Alerts are setup on these tools to notify the site reliability team if the application is not accessible externally or if there are performance issues with the application.
Log Aggregation
In a production environment, huge amount of information is logged in various log files, by operating system, platform components and application. They will get some attention when issues happen and normally are ignored otherwise. The traditional monitoring tools like Nagios couldn’t handle the constantly changing log files except for alerting on some patterns.
The advent of log aggregation tools like Logstash, Loggly and Splunk changed that scenario. Using the aggregated and indexed logs, it is possible to detect issues that would have gone unnoticed earlier. Alerts can be setup based the info available in the indexed log data. For example, Splunk provides a custom query language to search index for operational insights. Using APIs provided by these tools, the alerting could actually be integrated with the main monitoring platform.

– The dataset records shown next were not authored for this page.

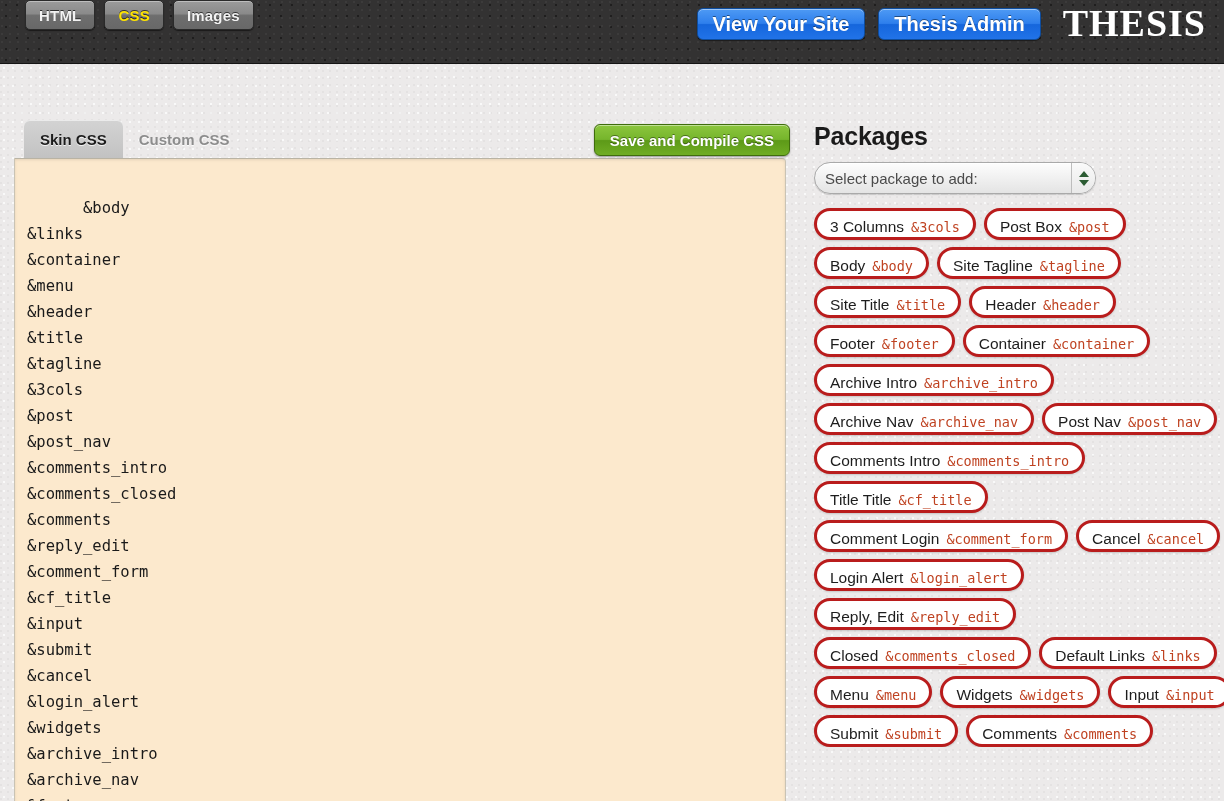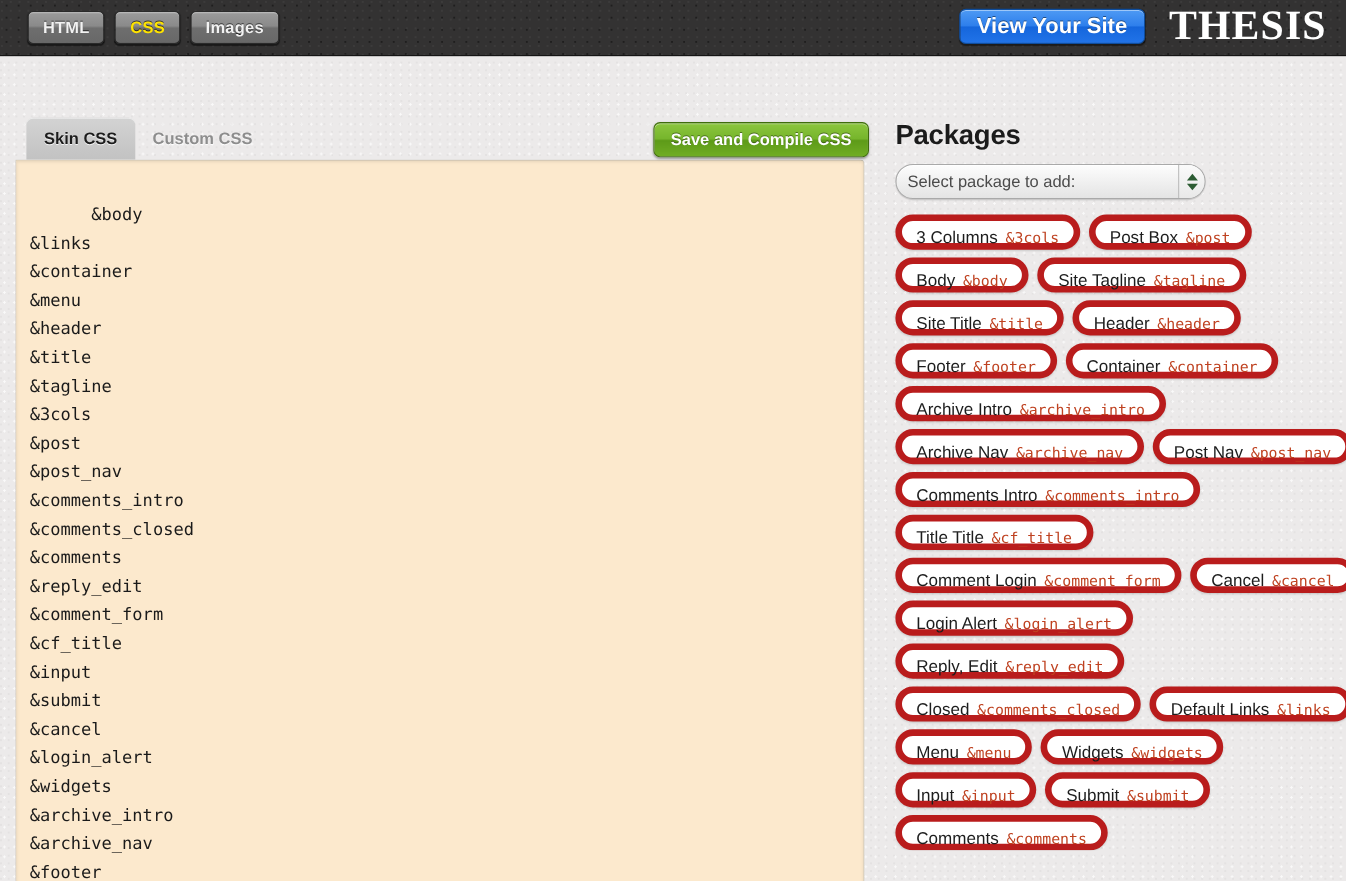--- a/index.html
+++ b/index.html
@@ -23,7 +23,7 @@
   
   #topbar {
     position: relative;
-    height: 51px;
+    height: 64px;
     background: #333232;
     background-image:
       radial-gradient(circle at 2px 2px, rgba(255,255,255,0.045) 1px, transparent 1px),
@@ -31,7 +31,7 @@
     background-size: 8px 8px, 11px 11px;
     border-bottom: 1px solid #151515;
     display: flex;
-    align-items: center;
+    align-items: flex-start;
   }
 
   .nav-left {

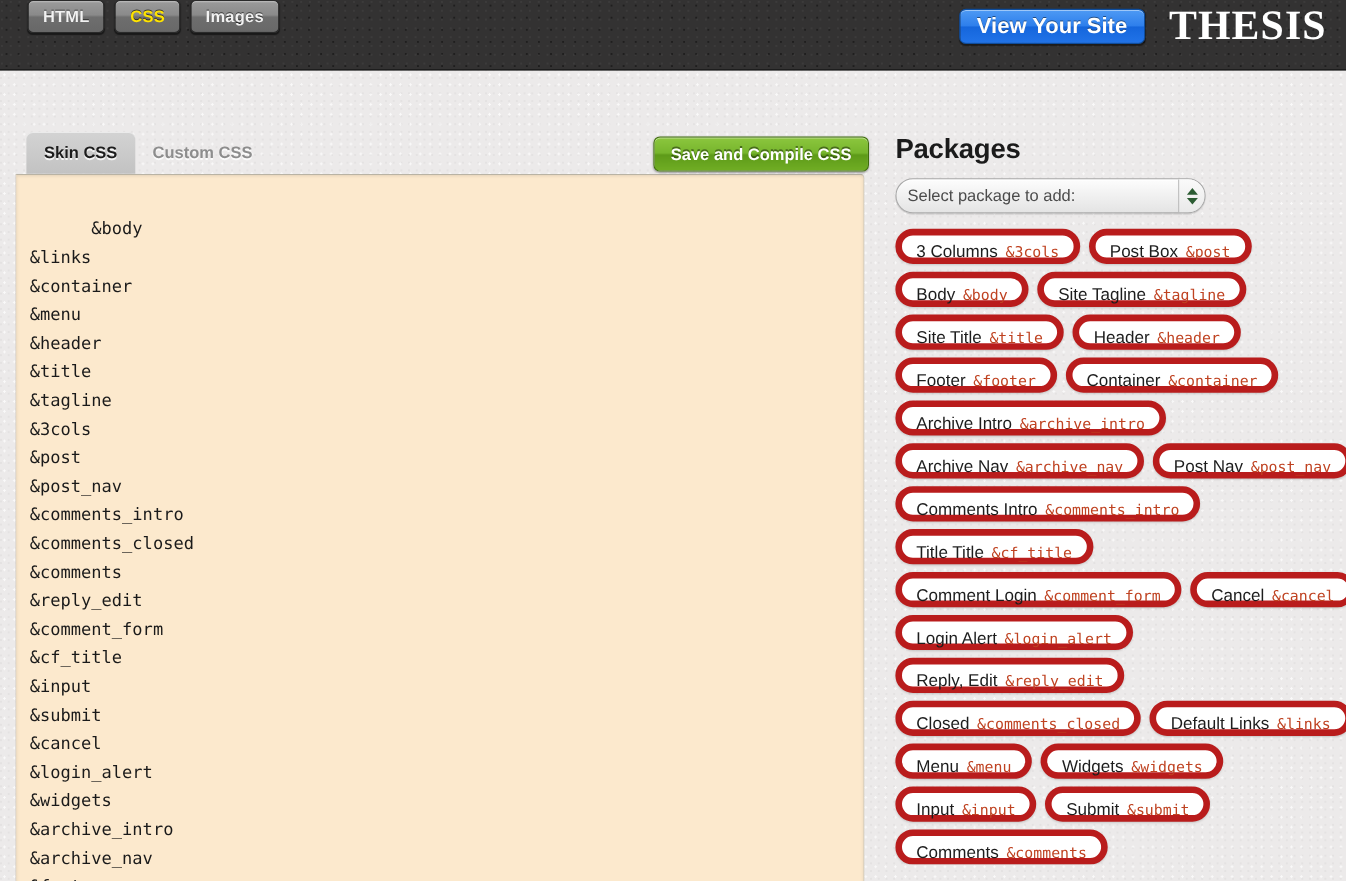--- a/index.html
+++ b/index.html
@@ -313,6 +313,7 @@
   </div>
   <div class="nav-right">
     <div class="bbtn">View Your Site</div>
+    <div class="bbtn">Thesis Admin</div>
     <div id="logo">THESIS</div>
   </div>
 </div>

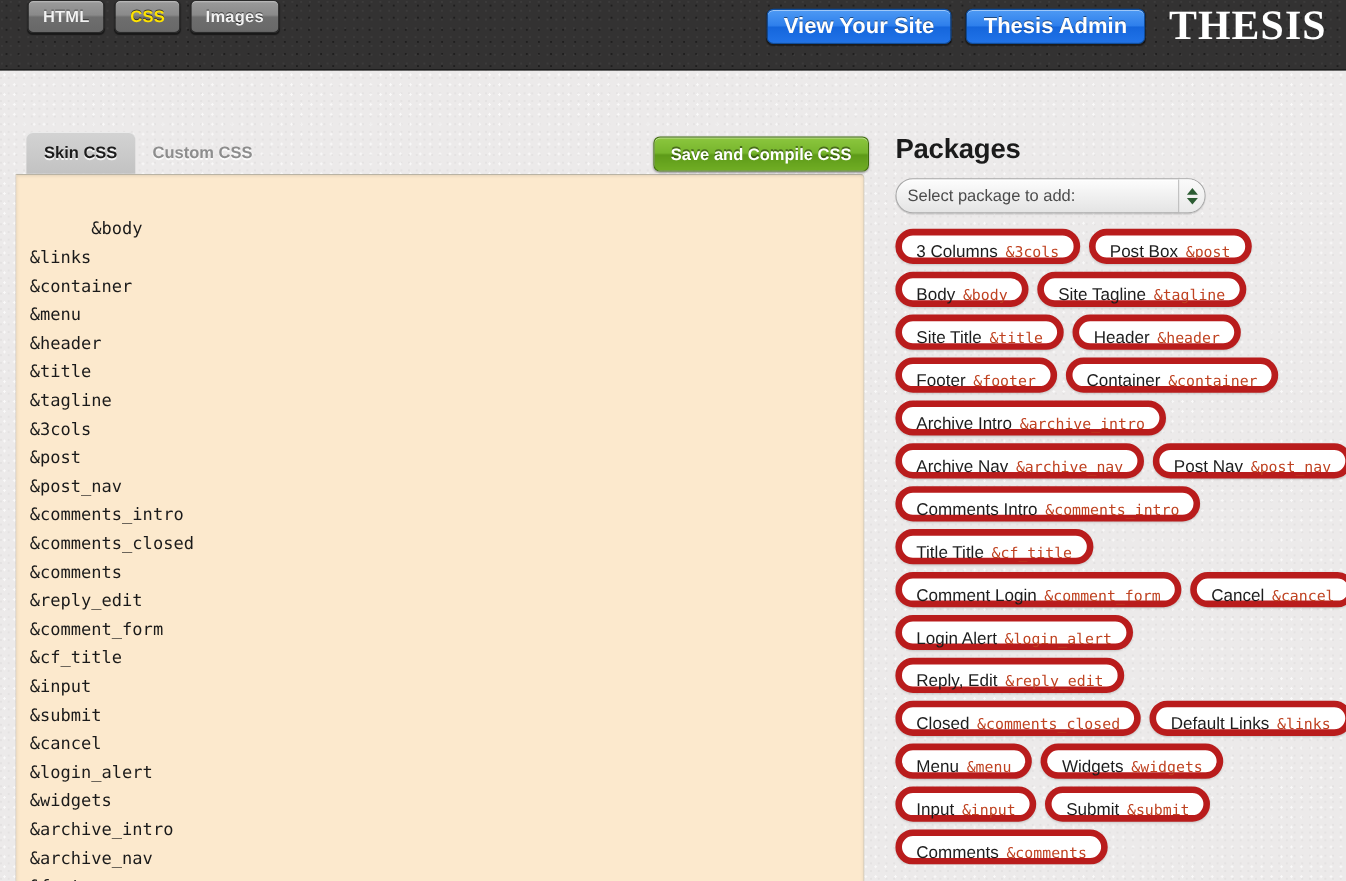--- a/index.html
+++ b/index.html
@@ -285,7 +285,7 @@
     height: 32px;
     padding: 0 13px;
     background: #ffffff;
-    border: 6px solid #b91c1c;
+    border: 3px solid #b91c1c;
     border-radius: 16px;
     box-shadow: 0 1px 2px rgba(0,0,0,0.16);
     cursor: pointer;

To leverage the aggregation and indexing capabilities of these tools, structured data outputs can be generated by the application or scripts that will be indexed by the log aggregation tool later. Such data aggregation can be used for generating data for reporting applications. For example, if storage usage on a set of computing nodes has to be tracked, a daily storage usage report can be generated on related nodes which the aggregation tool can track. Weekly and monthly aggregates could also be computed once the daily aggregates would be available.
Monitoring the Monitoring
It is important to make sure that the monitoring infrastructure itself is up and running. Disabling alerting during a deployment and forgetting about enabling it later is one of the common oversights I have seen in operations. Such missteps are hard to monitor and only improvement in deployment process could address such issues.
Pinging hosts
If there are multiple instances of the monitoring application running, or if there is a stand-by node, then cross checks can be implemented to verify the availability of hosts used for monitoring.
In AWS, CloudWatch can be used to monitor the availability of an EC2 node.
Health-check for monitoring
Checking on the availability of monitoring UI and activity in monitoring application’s log files would ensure that monitoring system itself is fully functional and it continues to watch for issues in production environment. If a log aggregation tool is used, tracking monitoring application’s log files would be the most effective method to check if there is activity in the log file. The same index can be queried for any potential issues also by using standard keywords like “Error”, and “Exception”.
Conclusion
Monitoring efforts are normally in response to issues happen in production. A systematic approach to rolling out monitoring can minimize the reactive ways it is normally associated with. Proactive monitoring adds to better user experience, and, it avoids costly data reprocessing and rollback in production.